▸ ASSIGNMENT
In the entries below, find every line with the string "none" and copy it.

▸ DATA RECORDS

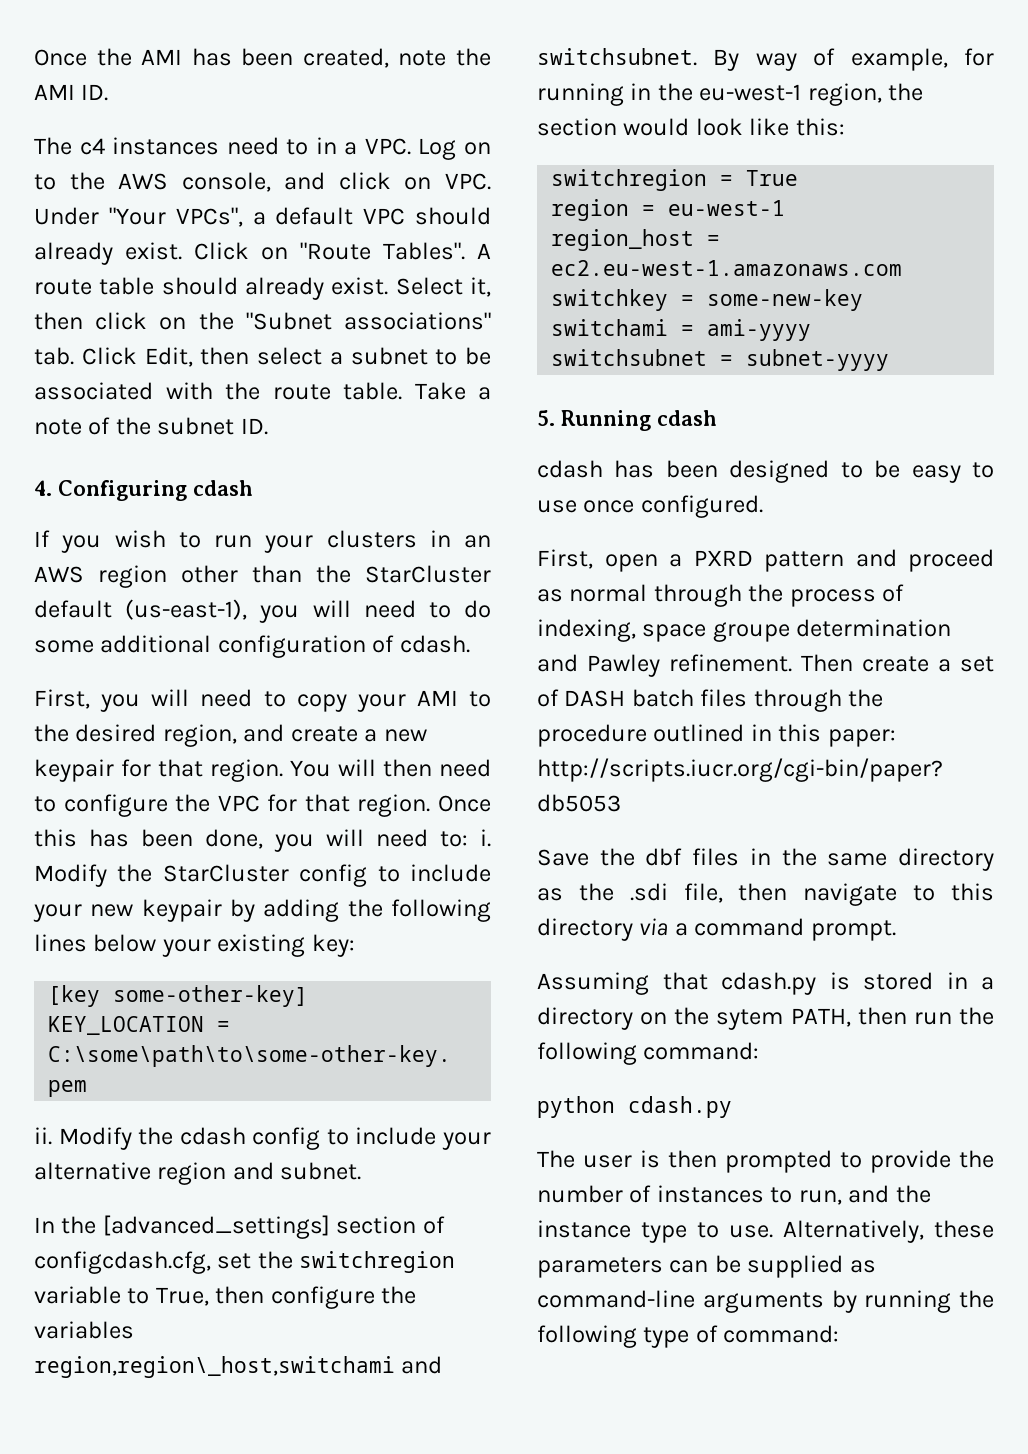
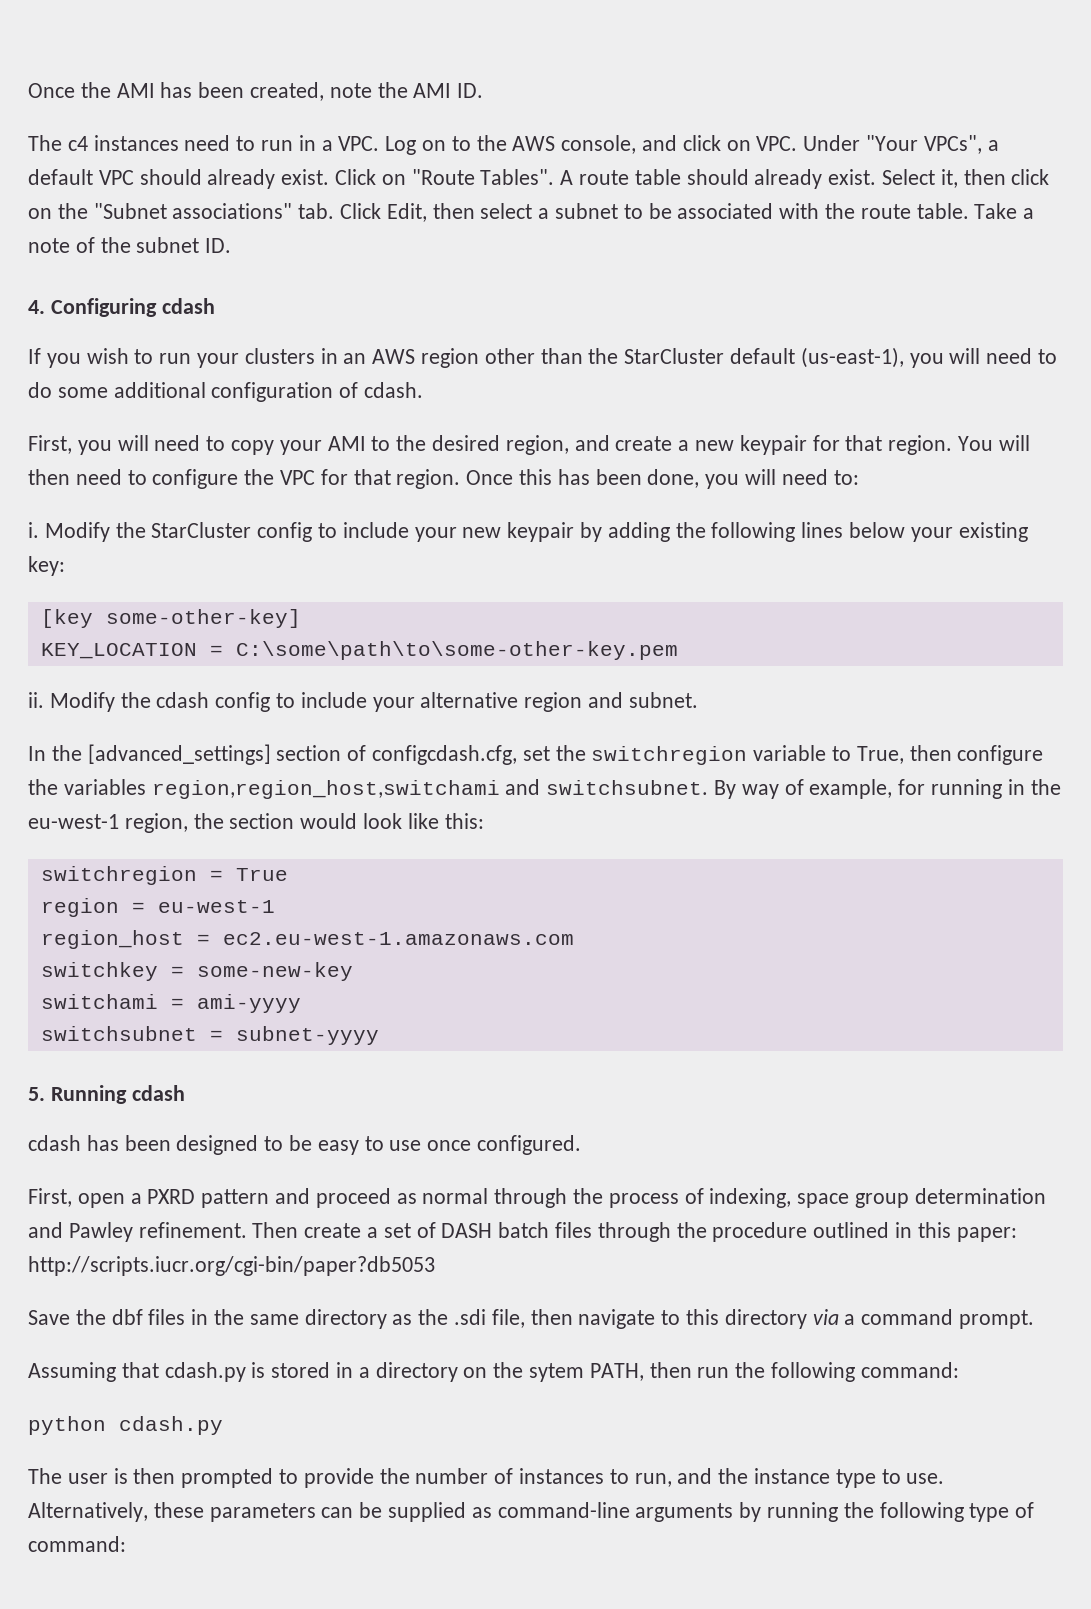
(309, 147) none -> [261,140,294,151] run
(468, 839) none -> (859, 477) //
[34,1356,395,1378] region,region\_host,switchami -> [151,780,500,799] region,region_host,switchami
[712,622,790,642] groupe -> [855,1193,910,1208] group

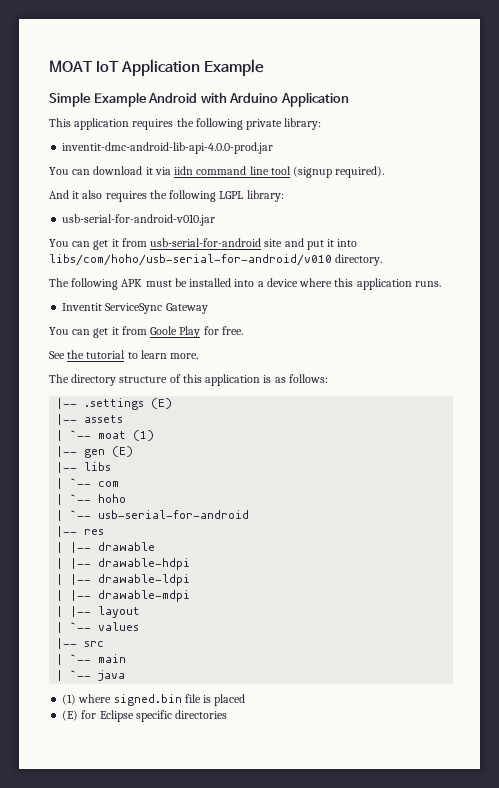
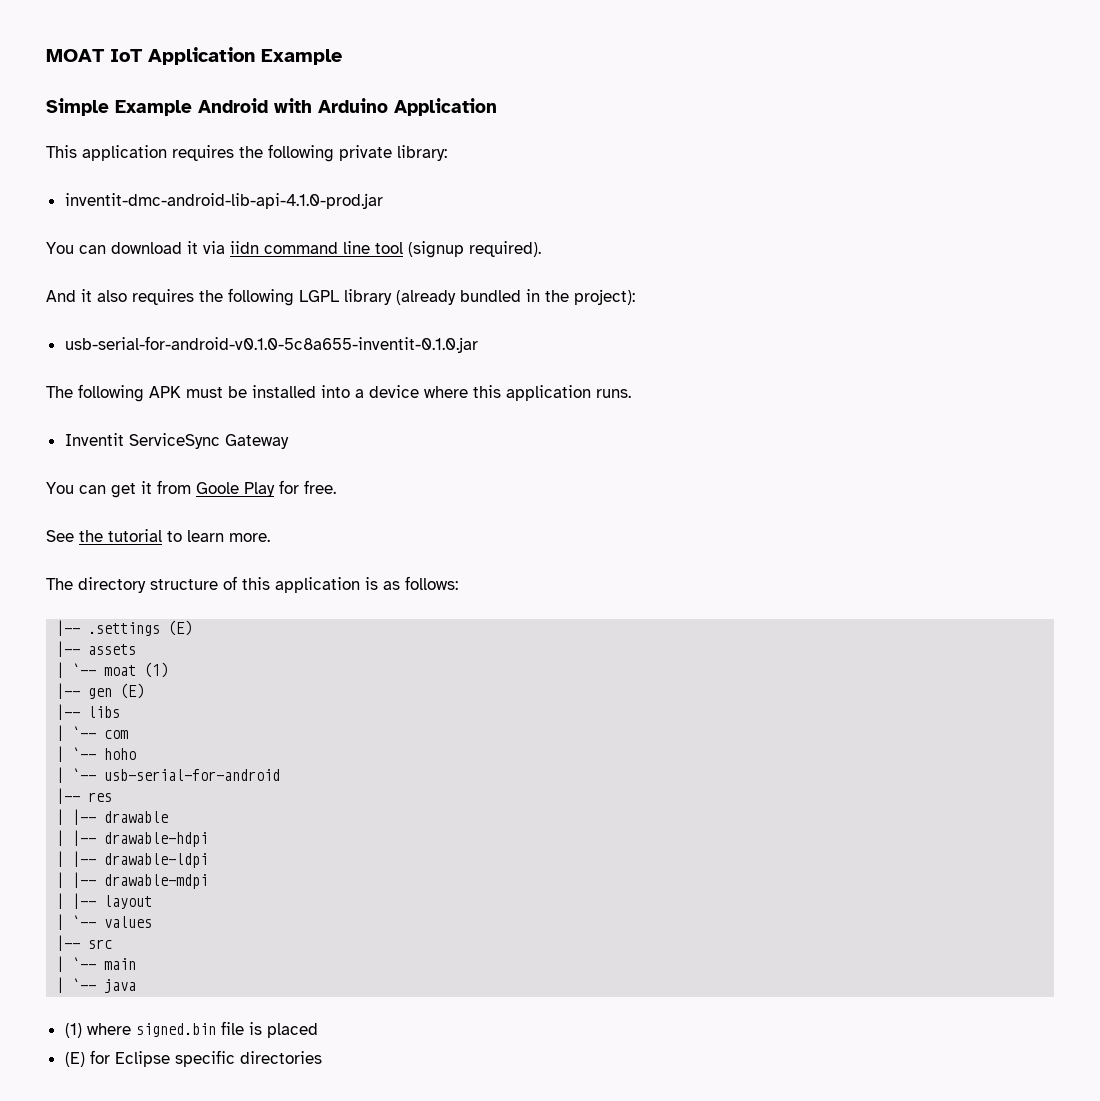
[62,142,274,154] inventit-dmc-android-lib-api-4.0.0-prod.jar -> [64,193,383,209] inventit-dmc-android-lib-api-4.1.0-prod.jar
[246,190,284,202] [62,214,216,226] [49,238,358,250] [49,254,383,266] library: // usb-serial-for-android-v010.jar // You can get it from usb-serial-for-android site and put it into libs/com/hoho/usb-serial-for-android/v010 directory. -> [344,289,635,305] [64,336,478,353] library (already bundled in the project): // usb-serial-for-android-v0.1.0-5c8a655-inventit-0.1.0.jar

▸ THE COMPLETED TASK
(309, 147) none -> [261,140,294,151] run
(468, 839) none -> (859, 477) //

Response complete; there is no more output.